--- START ---

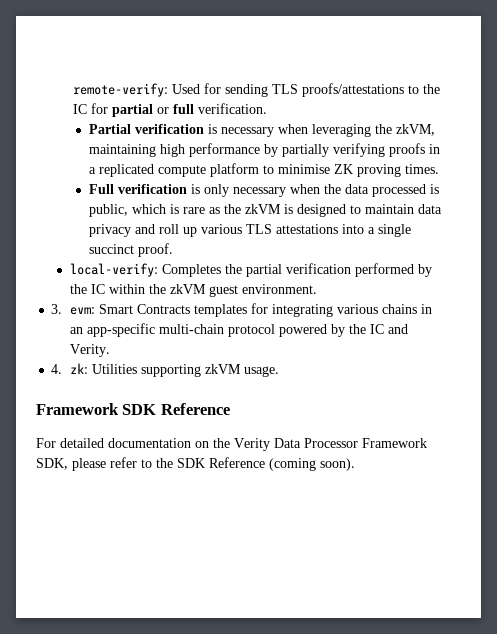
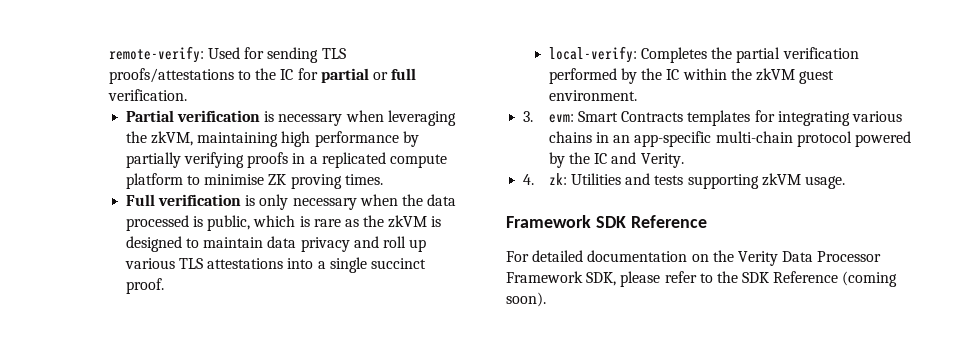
- 4. zk: Utilities supporting zkVM usage.
+ 4. zk: Utilities and tests supporting zkVM usage.

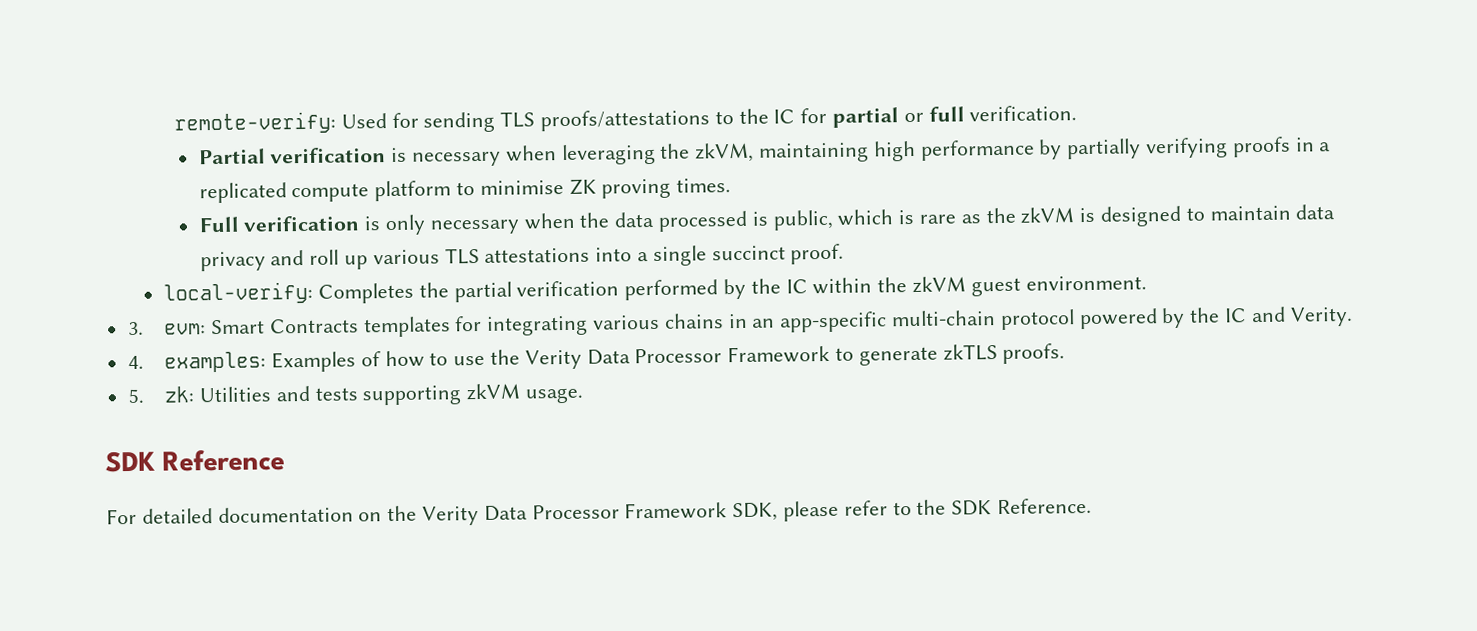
- 4. zk: Utilities and tests supporting zkVM usage.
+ 4. examples: Examples of how to use the Verity Data Processor Framework to generate zkTLS proofs.
+ 5. zk: Utilities and tests supporting zkVM usage.
- Framework SDK Reference
+ SDK Reference
- For detailed documentation on the Verity Data Processor Framework SDK, please refer to the SDK Reference (coming soon).
+ For detailed documentation on the Verity Data Processor Framework SDK, please refer to the SDK Reference.

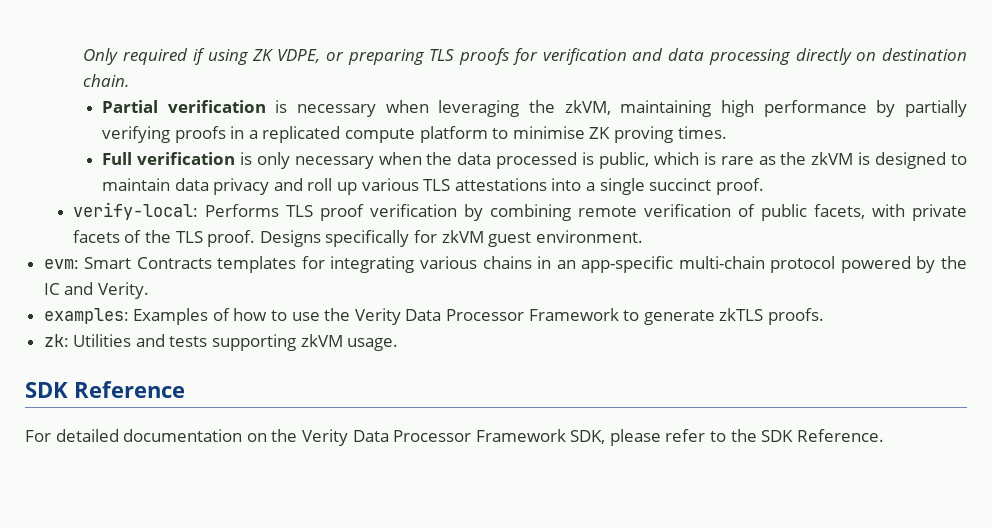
- remote-verify: Used for sending TLS proofs/attestations to the IC for partial or full verification.
+ Only required if using ZK VDPE, or preparing TLS proofs for verification and data processing directly on destination chain.
- local-verify: Completes the partial verification performed by the IC within the zkVM guest environment.
+ verify-local: Performs TLS proof verification by combining remote verification of public facets, with private facets of the TLS proof. Designs specifically for zkVM guest environment.
- 3. evm: Smart Contracts templates for integrating various chains in an app-specific multi-chain protocol powered by the IC and Verity.
+ evm: Smart Contracts templates for integrating various chains in an app-specific multi-chain protocol powered by the IC and Verity.
- 4. examples: Examples of how to use the Verity Data Processor Framework to generate zkTLS proofs.
+ examples: Examples of how to use the Verity Data Processor Framework to generate zkTLS proofs.
- 5. zk: Utilities and tests supporting zkVM usage.
+ zk: Utilities and tests supporting zkVM usage.

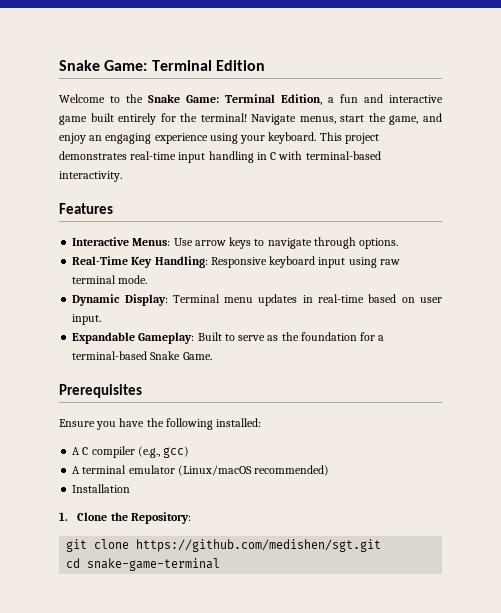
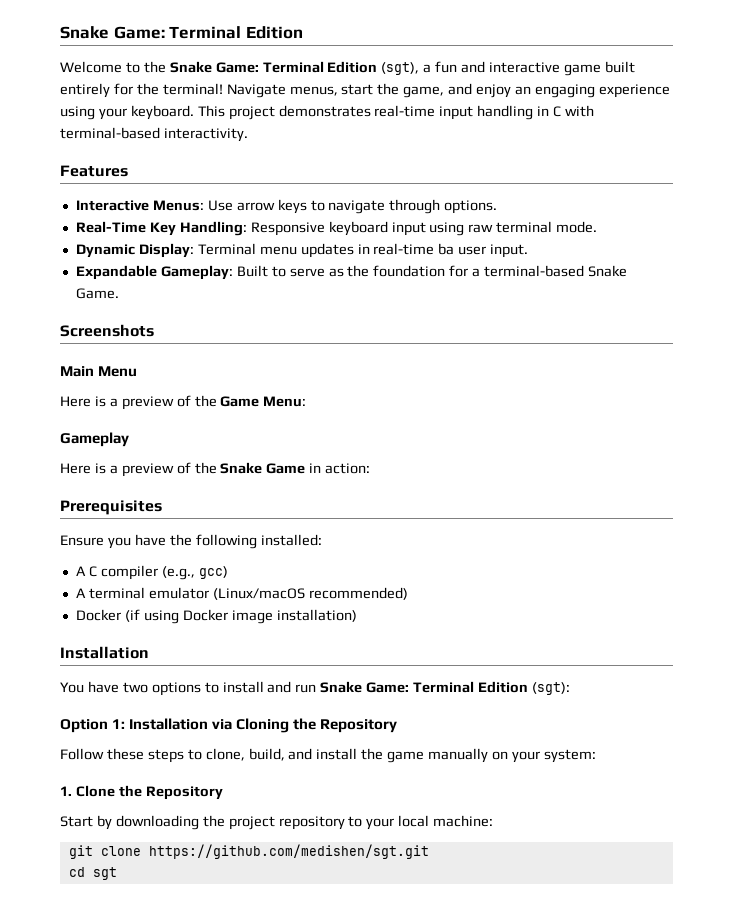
- Welcome to the Snake Game: Terminal Edition, a fun and interactive game built entirely for the terminal!
+ Welcome to the Snake Game: Terminal Edition (sgt), a fun and interactive game built entirely for the terminal!
- Dynamic Display: Terminal menu updates in real-time based on user input.
+ Dynamic Display: Terminal menu updates in real-time ba user input.
+ Screenshots
+ Main Menu
+ Here is a preview of the Game Menu:
+ Gameplay
+ Here is a preview of the Snake Game in action:
+ Docker (if using Docker image installation)
  Installation
- 1. Clone the Repository:
+ You have two options to install and run Snake Game: Terminal Edition (sgt):
+ Option 1: Installation via Cloning the Repository
+ Follow these steps to clone, build, and install the game manually on your system:
+ 1. Clone the Repository
+ Start by downloading the project repository to your local machine:
- cd snake-game-terminal
+ cd sgt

--- END ---

* Assigned task:
Could the material above be given again in full and exactly, with its pictures left out?

* Response to this task:
- 4. zk: Utilities supporting zkVM usage.
+ 4. zk: Utilities and tests supporting zkVM usage.

- 4. zk: Utilities and tests supporting zkVM usage.
+ 4. examples: Examples of how to use the Verity Data Processor Framework to generate zkTLS proofs.
+ 5. zk: Utilities and tests supporting zkVM usage.
- Framework SDK Reference
+ SDK Reference
- For detailed documentation on the Verity Data Processor Framework SDK, please refer to the SDK Reference (coming soon).
+ For detailed documentation on the Verity Data Processor Framework SDK, please refer to the SDK Reference.

- remote-verify: Used for sending TLS proofs/attestations to the IC for partial or full verification.
+ Only required if using ZK VDPE, or preparing TLS proofs for verification and data processing directly on destination chain.
- local-verify: Completes the partial verification performed by the IC within the zkVM guest environment.
+ verify-local: Performs TLS proof verification by combining remote verification of public facets, with private facets of the TLS proof. Designs specifically for zkVM guest environment.
- 3. evm: Smart Contracts templates for integrating various chains in an app-specific multi-chain protocol powered by the IC and Verity.
+ evm: Smart Contracts templates for integrating various chains in an app-specific multi-chain protocol powered by the IC and Verity.
- 4. examples: Examples of how to use the Verity Data Processor Framework to generate zkTLS proofs.
+ examples: Examples of how to use the Verity Data Processor Framework to generate zkTLS proofs.
- 5. zk: Utilities and tests supporting zkVM usage.
+ zk: Utilities and tests supporting zkVM usage.

- Welcome to the Snake Game: Terminal Edition, a fun and interactive game built entirely for the terminal!
+ Welcome to the Snake Game: Terminal Edition (sgt), a fun and interactive game built entirely for the terminal!
- Dynamic Display: Terminal menu updates in real-time based on user input.
+ Dynamic Display: Terminal menu updates in real-time ba user input.
+ Screenshots
+ Main Menu
+ Here is a preview of the Game Menu:
+ Gameplay
+ Here is a preview of the Snake Game in action:
+ Docker (if using Docker image installation)
  Installation
- 1. Clone the Repository:
+ You have two options to install and run Snake Game: Terminal Edition (sgt):
+ Option 1: Installation via Cloning the Repository
+ Follow these steps to clone, build, and install the game manually on your system:
+ 1. Clone the Repository
+ Start by downloading the project repository to your local machine:
- cd snake-game-terminal
+ cd sgt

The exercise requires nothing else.